Your assignment -
Could you give back every record below exactly, leaving out the pictures?

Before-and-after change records
━━━━
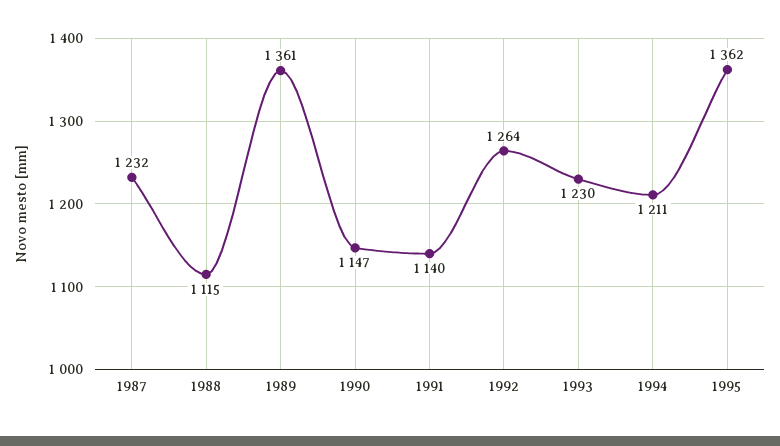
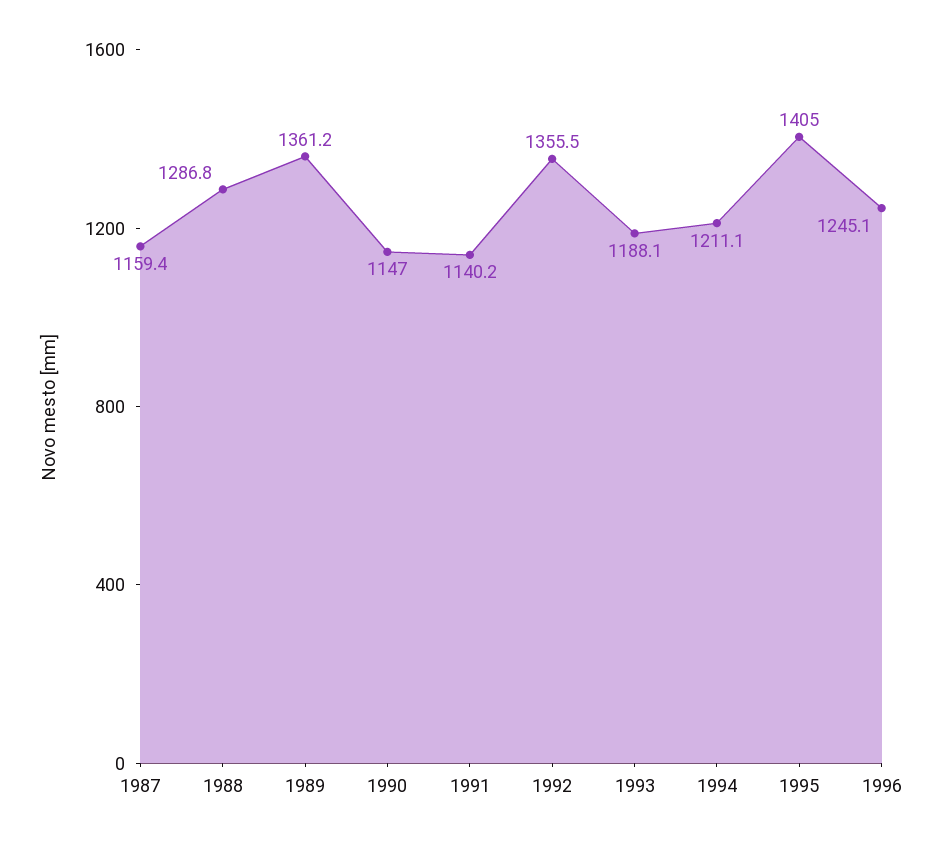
1987: 1232 -> 1159.4
1988: 1115 -> 1286.8
1992: 1264 -> 1355.5
1993: 1230 -> 1188.1
1995: 1362 -> 1405
1996: none -> 1245.1

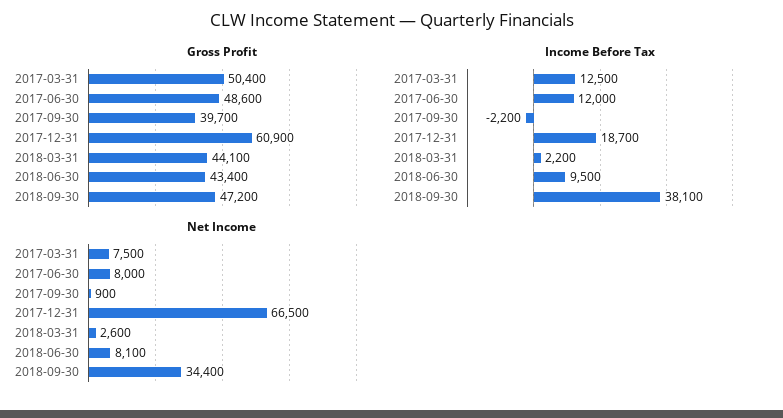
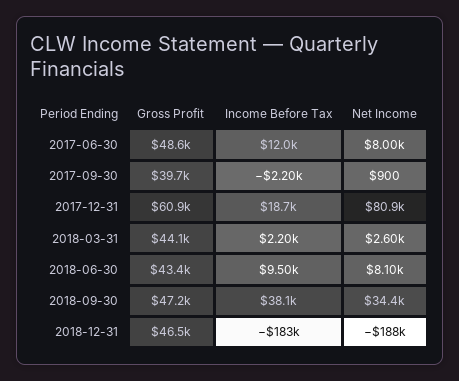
Gross Profit, 2017-03-31: 50400 -> none
Income Before Tax, 2017-03-31: 12500 -> none
Net Income, 2017-03-31: 7500 -> none
Net Income, 2017-12-31: 66500 -> 80900
Gross Profit, 2018-12-31: none -> 46500
Income Before Tax, 2018-12-31: none -> -183000
Net Income, 2018-12-31: none -> -188000

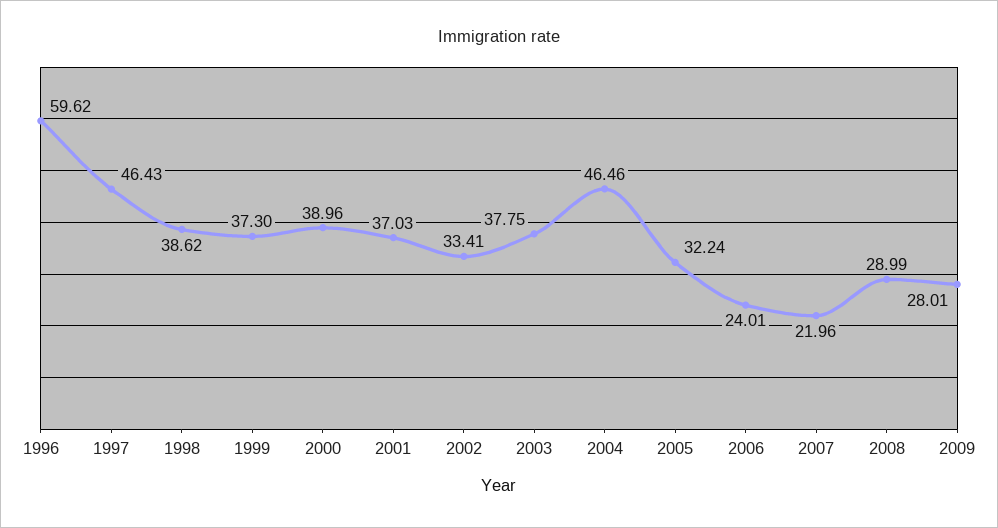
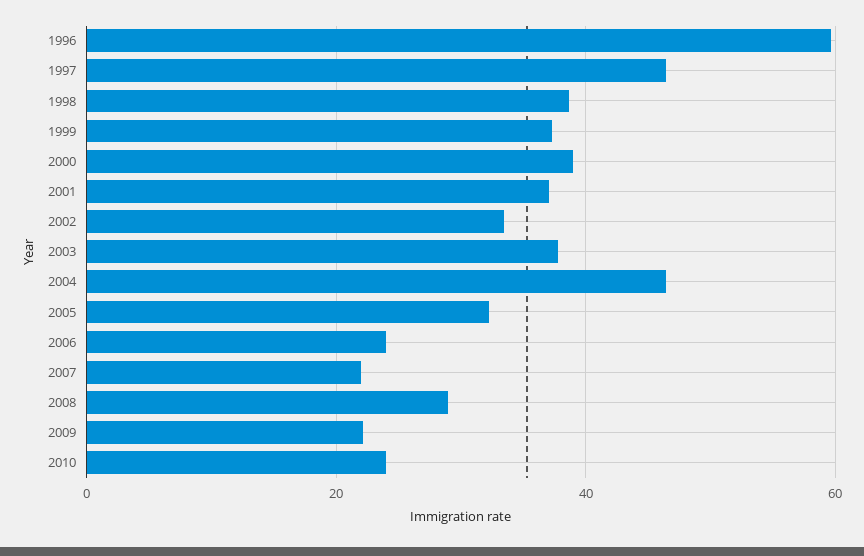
2009: 28.01 -> 22
2010: none -> 24

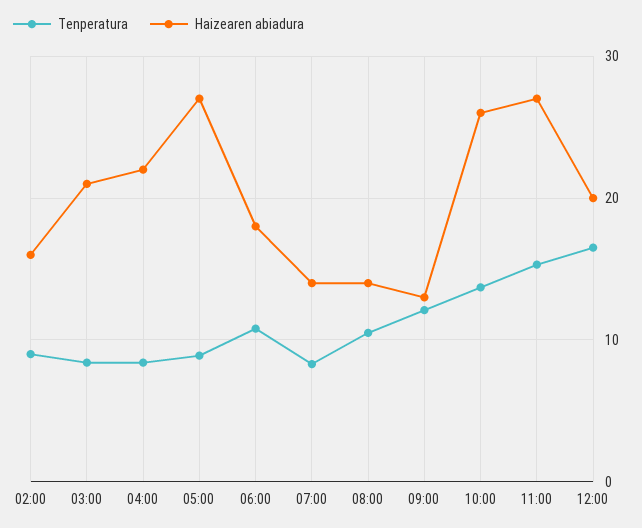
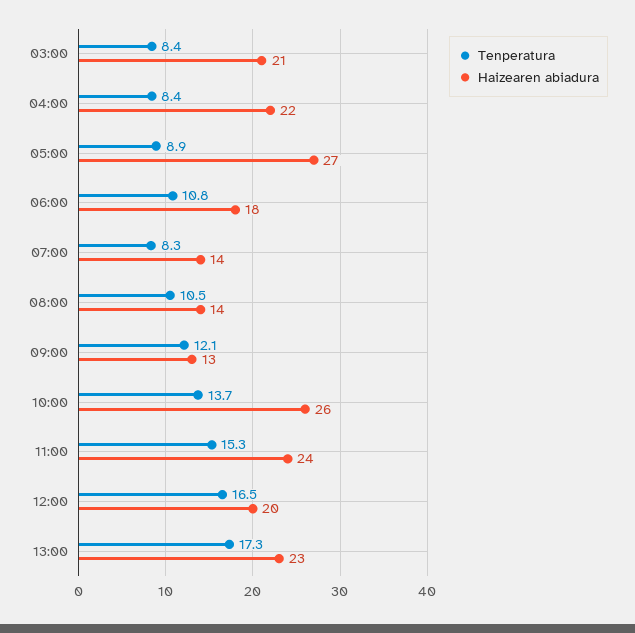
Tenperatura, 02:00: 9 -> none
Haizearen abiadura, 02:00: 16 -> none
Haizearen abiadura, 11:00: 27 -> 24
Tenperatura, 13:00: none -> 17.3
Haizearen abiadura, 13:00: none -> 23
━━━━
Response area -
1987: 1232 -> 1159.4
1988: 1115 -> 1286.8
1992: 1264 -> 1355.5
1993: 1230 -> 1188.1
1995: 1362 -> 1405
1996: none -> 1245.1

Gross Profit, 2017-03-31: 50400 -> none
Income Before Tax, 2017-03-31: 12500 -> none
Net Income, 2017-03-31: 7500 -> none
Net Income, 2017-12-31: 66500 -> 80900
Gross Profit, 2018-12-31: none -> 46500
Income Before Tax, 2018-12-31: none -> -183000
Net Income, 2018-12-31: none -> -188000

2009: 28.01 -> 22
2010: none -> 24

Tenperatura, 02:00: 9 -> none
Haizearen abiadura, 02:00: 16 -> none
Haizearen abiadura, 11:00: 27 -> 24
Tenperatura, 13:00: none -> 17.3
Haizearen abiadura, 13:00: none -> 23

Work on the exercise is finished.